Recorded data:

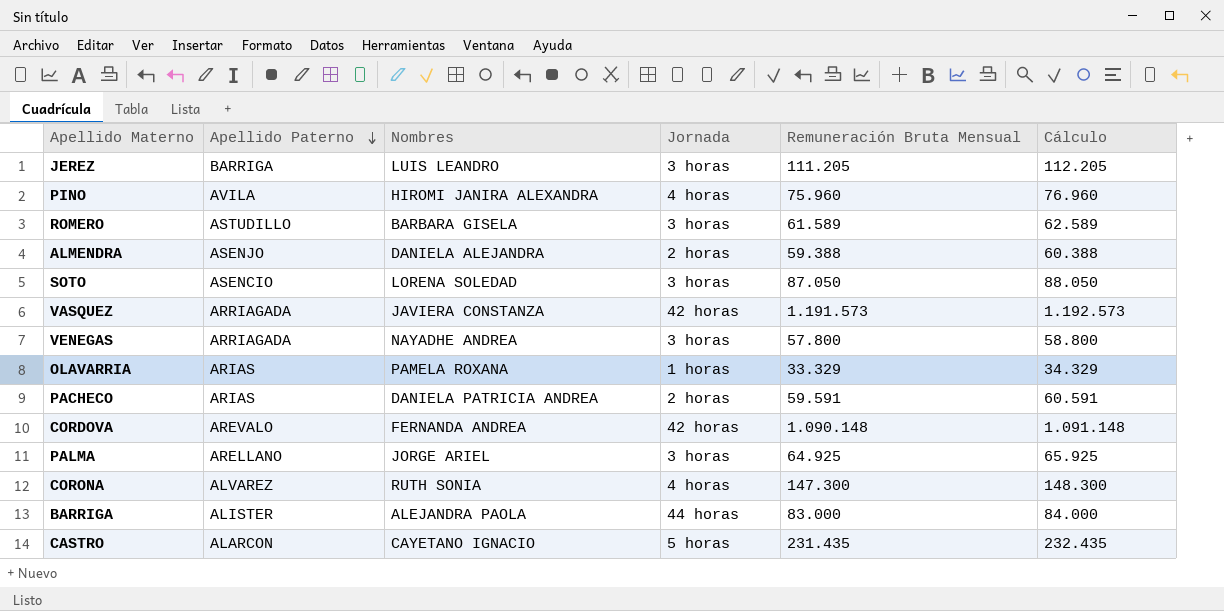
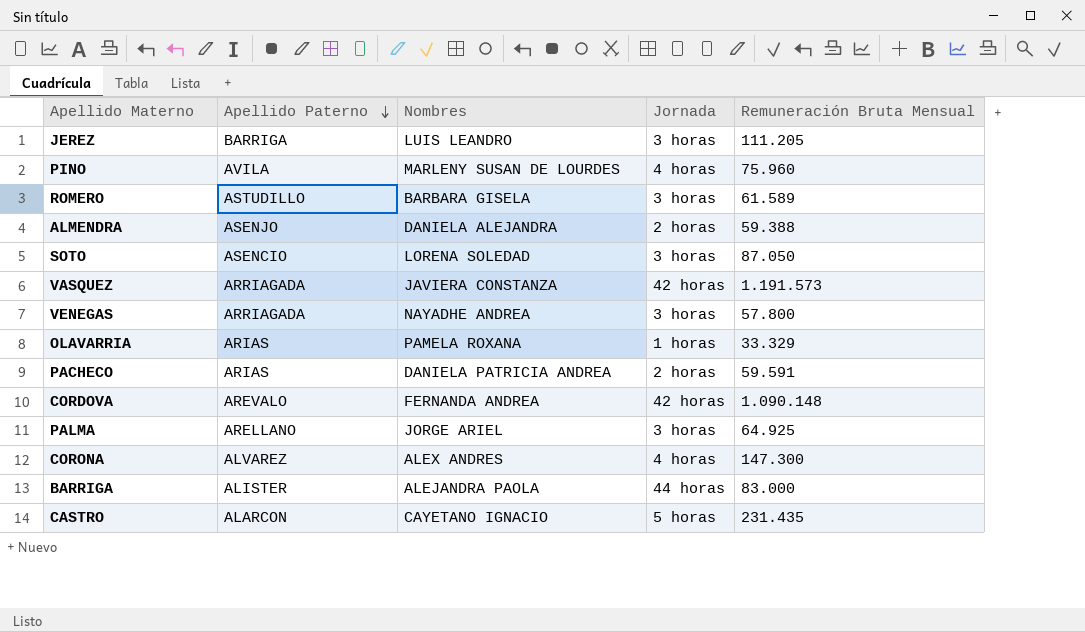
column Cálculo | formula: [Remuneración Bruta Mensual] + 1000 -> none
PINO | Nombres: HIROMI JANIRA ALEXANDRA -> MARLENY SUSAN DE LOURDES
CORONA | Nombres: RUTH SONIA -> ALEX ANDRES

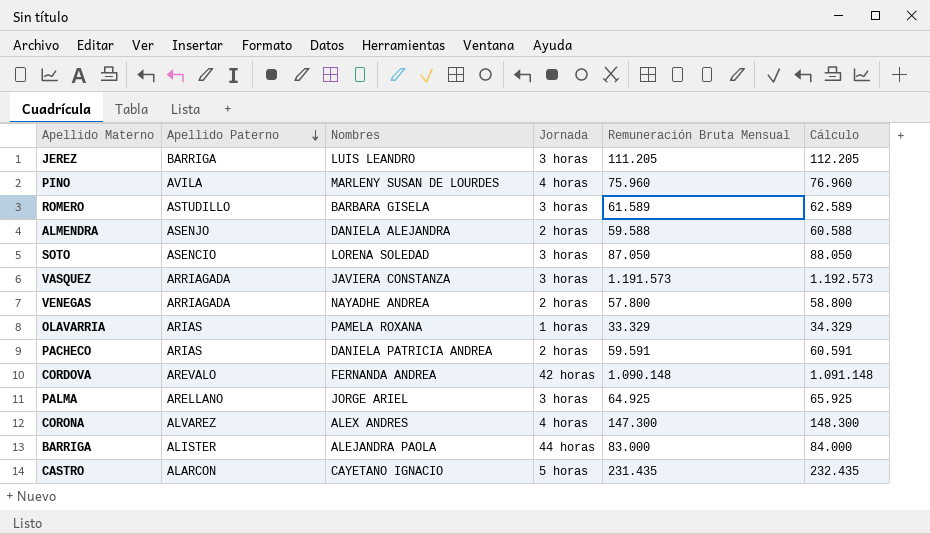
column Cálculo | formula: none -> [Remuneración Bruta Mensual] + 1000
ALMENDRA | Remuneración Bruta Mensual: 59.388 -> 59.588
VASQUEZ | Jornada: 42 horas -> 3 horas
VENEGAS | Jornada: 3 horas -> 2 horas

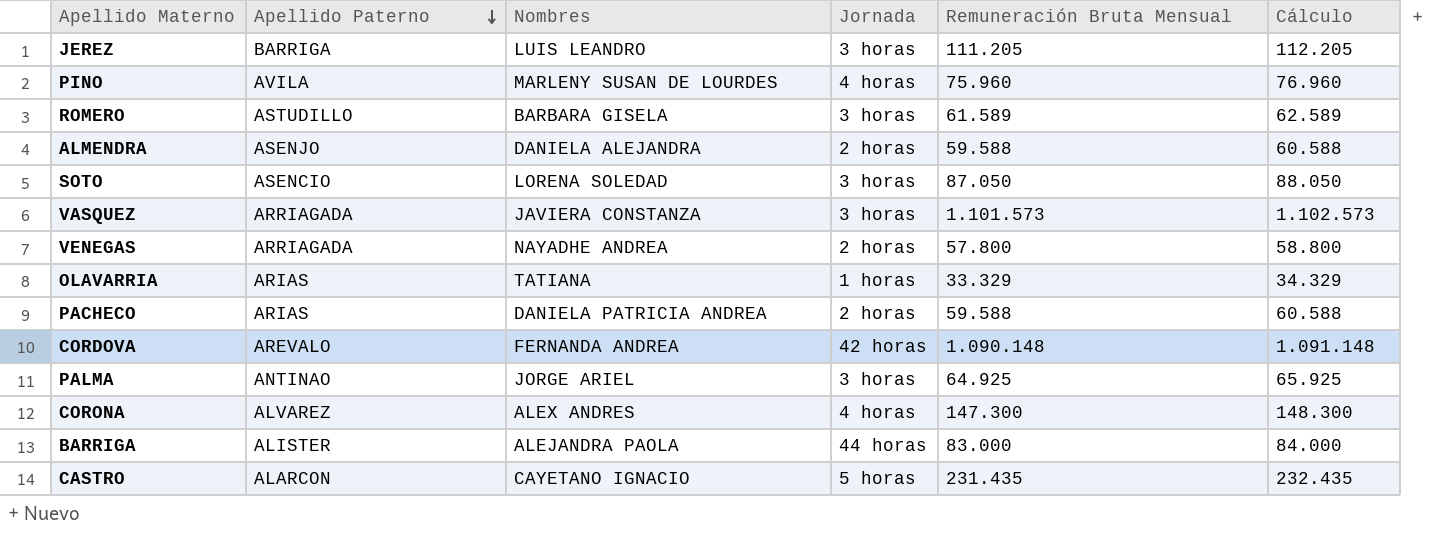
VASQUEZ | Remuneración Bruta Mensual: 1.191.573 -> 1.101.573
VASQUEZ | Cálculo: 1.192.573 -> 1.102.573
OLAVARRIA | Nombres: PAMELA ROXANA -> TATIANA
PACHECO | Remuneración Bruta Mensual: 59.591 -> 59.588
PACHECO | Cálculo: 60.591 -> 60.588
PALMA | Apellido Paterno: ARELLANO -> ANTINAO

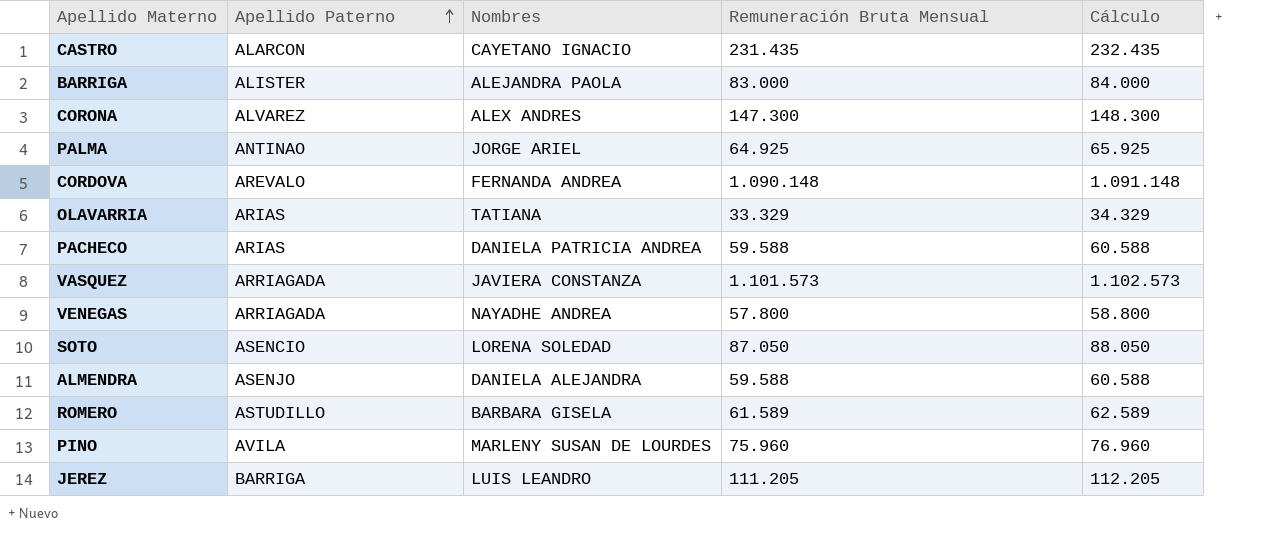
row order: Apellido Paterno descending -> Apellido Paterno ascending
column Jornada | position: 4 -> none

What needs to be done: From the line containing "PALMA | Apellido Paterno: ARELLANO -> ANTINAO" to the last line of the records above, return each line exactly, both ends included, and nothing more. Leave out the pictures.

Reply to the exercise:
PALMA | Apellido Paterno: ARELLANO -> ANTINAO

row order: Apellido Paterno descending -> Apellido Paterno ascending
column Jornada | position: 4 -> none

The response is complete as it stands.